RECORD EXTRACTS:
=====

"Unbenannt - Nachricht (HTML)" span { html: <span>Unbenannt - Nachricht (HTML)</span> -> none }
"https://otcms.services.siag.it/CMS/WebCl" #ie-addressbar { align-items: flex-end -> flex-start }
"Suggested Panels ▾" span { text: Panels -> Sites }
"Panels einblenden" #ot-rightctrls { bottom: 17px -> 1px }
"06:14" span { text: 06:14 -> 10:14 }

=====

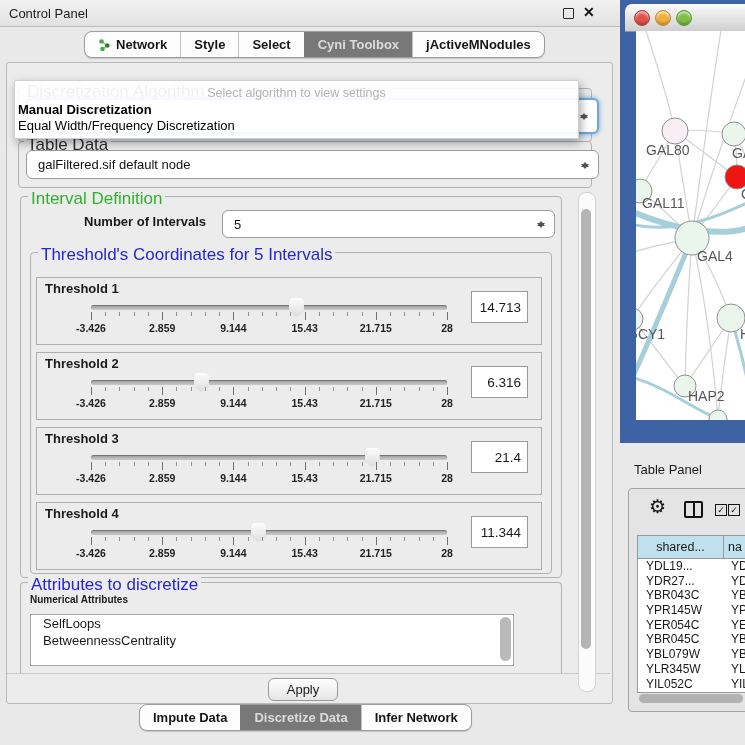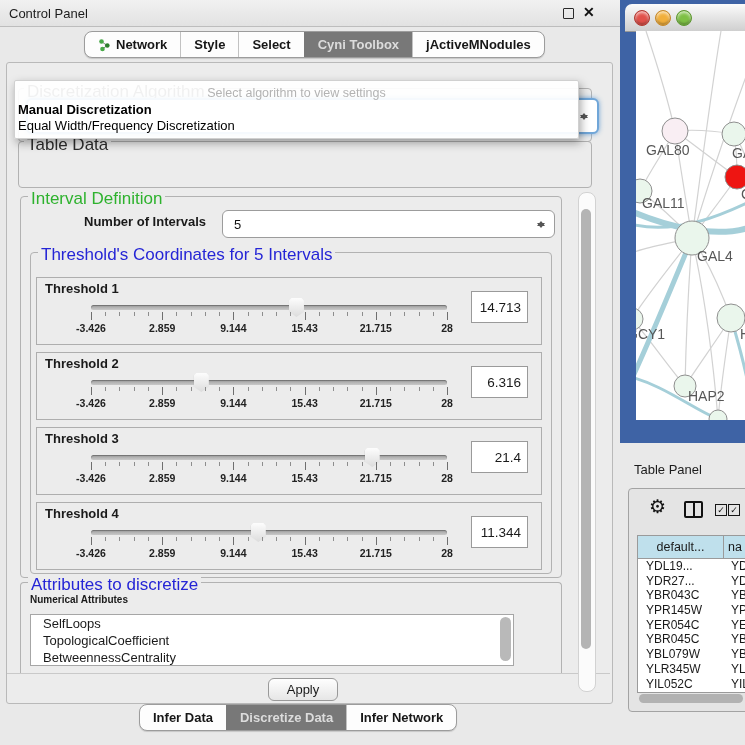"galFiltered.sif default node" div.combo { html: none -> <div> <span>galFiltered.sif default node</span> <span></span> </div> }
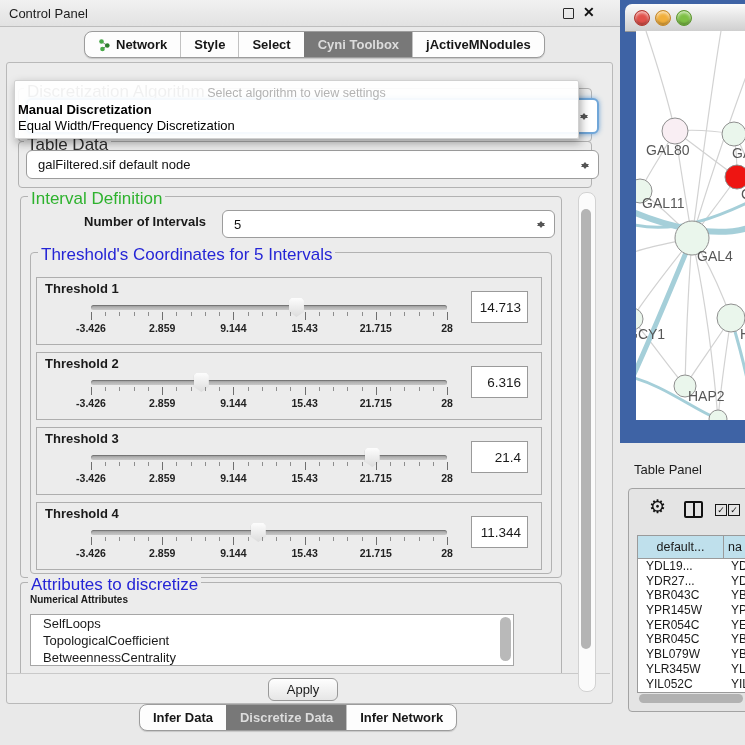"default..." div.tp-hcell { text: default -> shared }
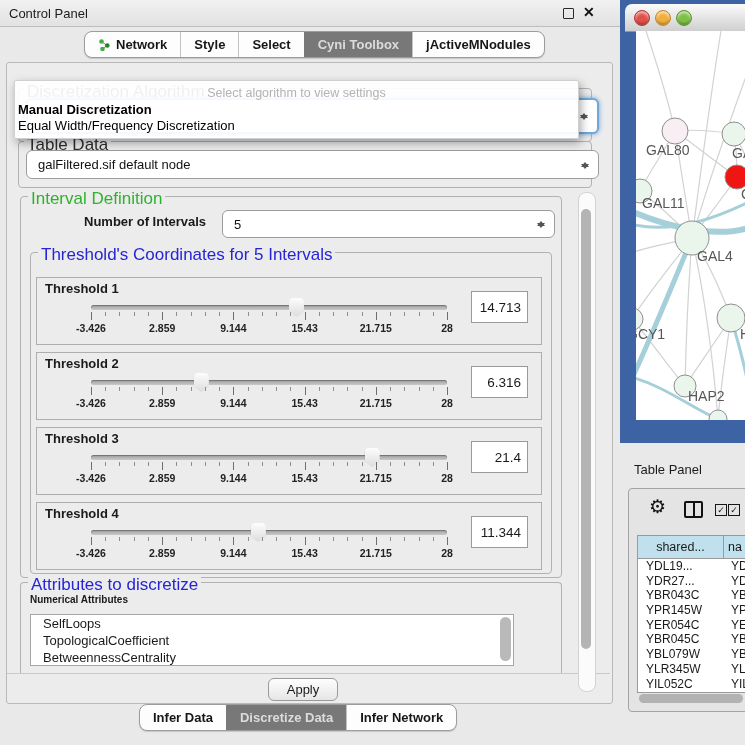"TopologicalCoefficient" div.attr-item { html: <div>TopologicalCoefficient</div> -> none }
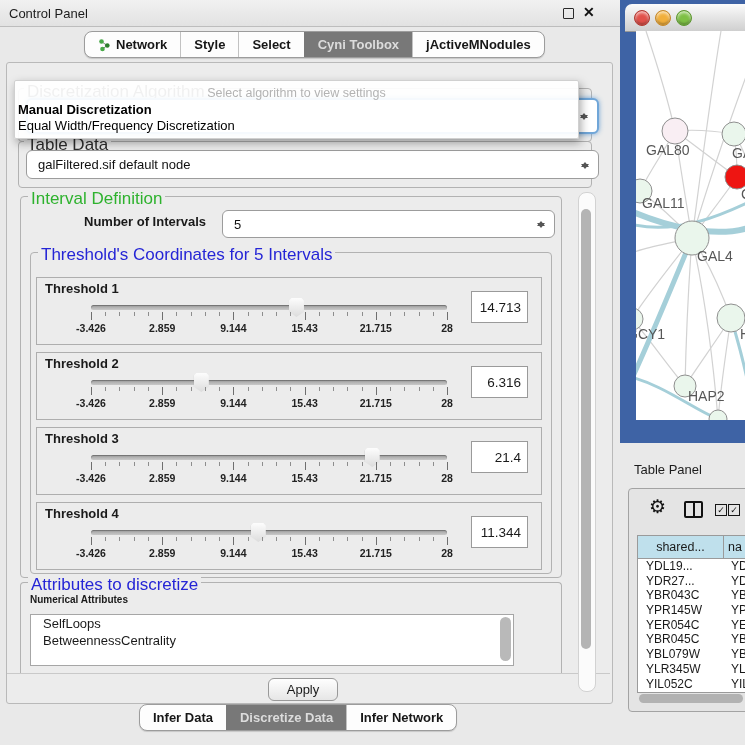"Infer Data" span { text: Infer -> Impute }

=====

Copy the lines above that hold the word "Panels".

"Suggested Panels ▾" span { text: Panels -> Sites }
"Panels einblenden" #ot-rightctrls { bottom: 17px -> 1px }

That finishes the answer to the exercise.